On the International Women’s day (8th March) ironguides Head Coach Vinnie Santana has compiled his observations and experiences as a coach and professional triathlete on the main psychological and physiological aspects of triathlon training for women. He has trained or worked closely with female athletes of all levels, from helping women finish their first triathlon to attending a training camp with four-time Ironman World Champion Chrissie Wellington and 2012 Olympic Champion Nicola Spirig.


It’s clear that the number of women athletes in our sport has risen significantly in recent years. In some countries women-only races and race series are appearing. And the industry has picked up on this trend with an increasing number of items specifically designed for women from shoes to wetsuits to bikes.

The depth of the elite women’s field also has deepened in the past few years. We have watched as Chrissie Wellington has raised the bar again and again in winning the Ironman World Championships in four of the last five years (she missed one Kona due to illness). Chrissie also has lowered the world record for Iron-women several times, most recently to 8:18, which she did at Challenge Roth in July 2011. As a result, most of Chrissie’s rivals also have stepped up their games, in training and racing. There has been a slew of Sub Nine hour Ironman finishes by women, inspired by what Chrissie has achieved.
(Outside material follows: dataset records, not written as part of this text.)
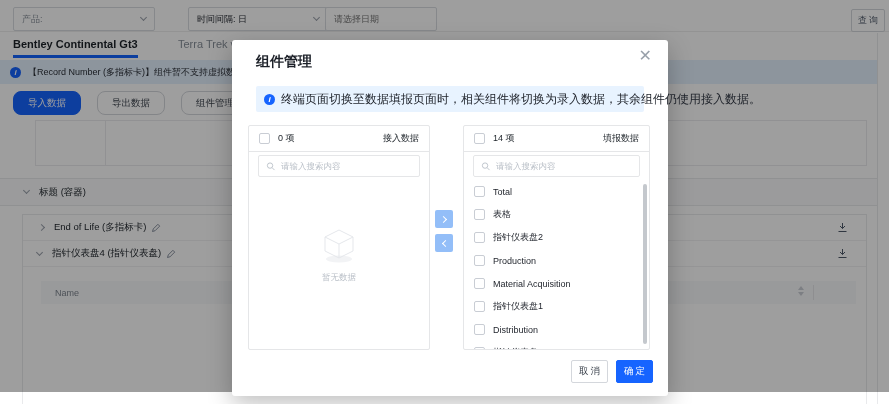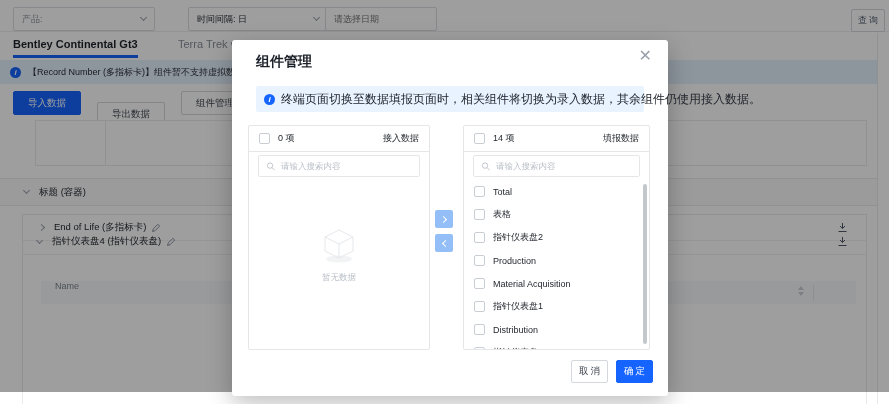"导入数据" .btn { border-radius: 2px -> 8px }
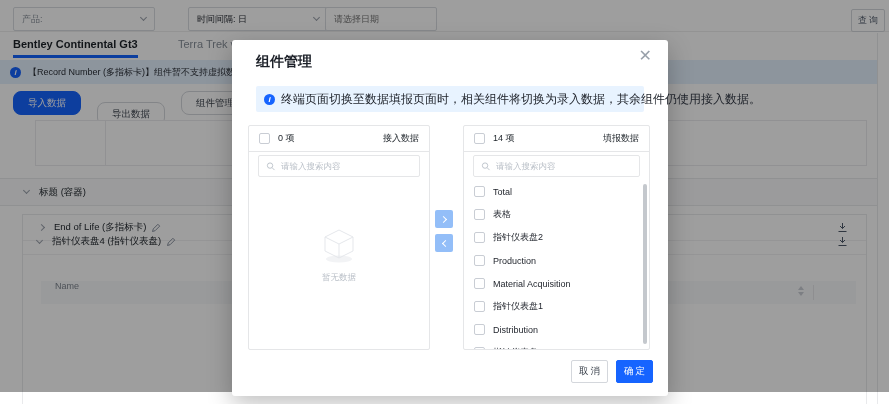"导出数据" div.btn { margin-top: 11px -> none }
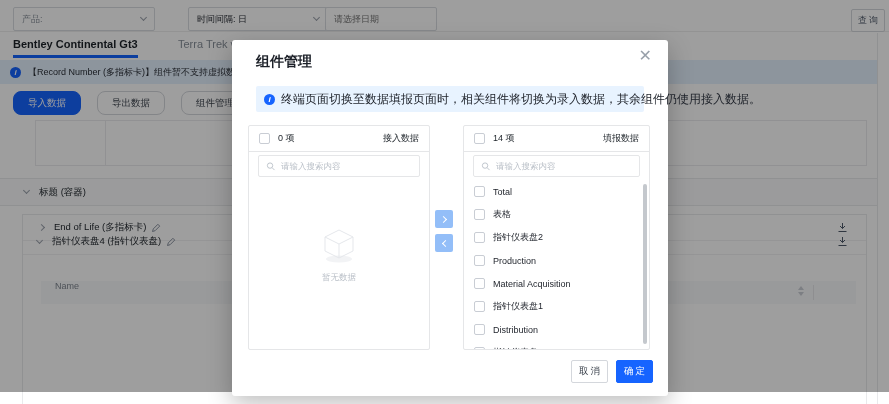"指针仪表盘4 (指针仪表盘)" div.c-row { top: 14px -> 26px }
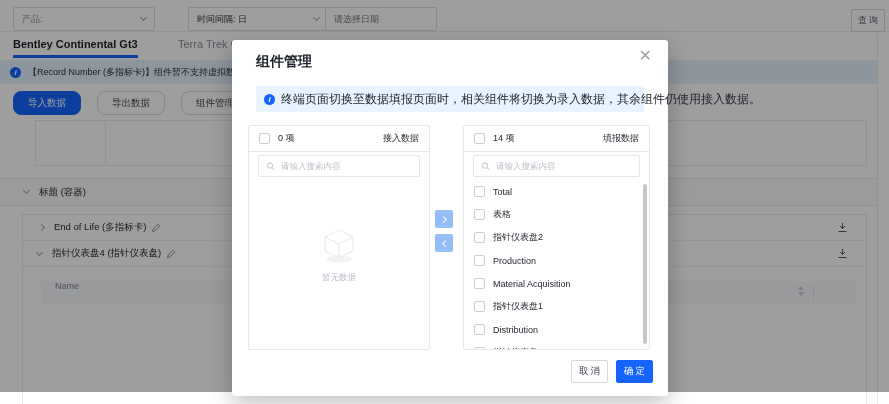"Name" .table-header { align-items: none -> center }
When it comes to performance, women may use less glycogen and tap more fat for fuel than men in longer, lower-intensity types of exercise, such as long-distance triathlon, which possibly gives female athletes a relative advantage to their male counterparts. Chrissie has previously indicated that she believes that it’s only a matter of time before women beat men in Ironman and who can argue with her; Chrissie, the reigning world champion, has placed in the Top 10 overall in most of her Ironman races, and she has crossed the finish line ahead of many high-profile world-class male triathletes.

When it comes to coaching, the two sexes require different approaches. Despite the health benefits of being an endurance athlete, psychology and physiology are very different between women and men. Women have menstrual periods, and they are in general more vulnerable to stress fractures.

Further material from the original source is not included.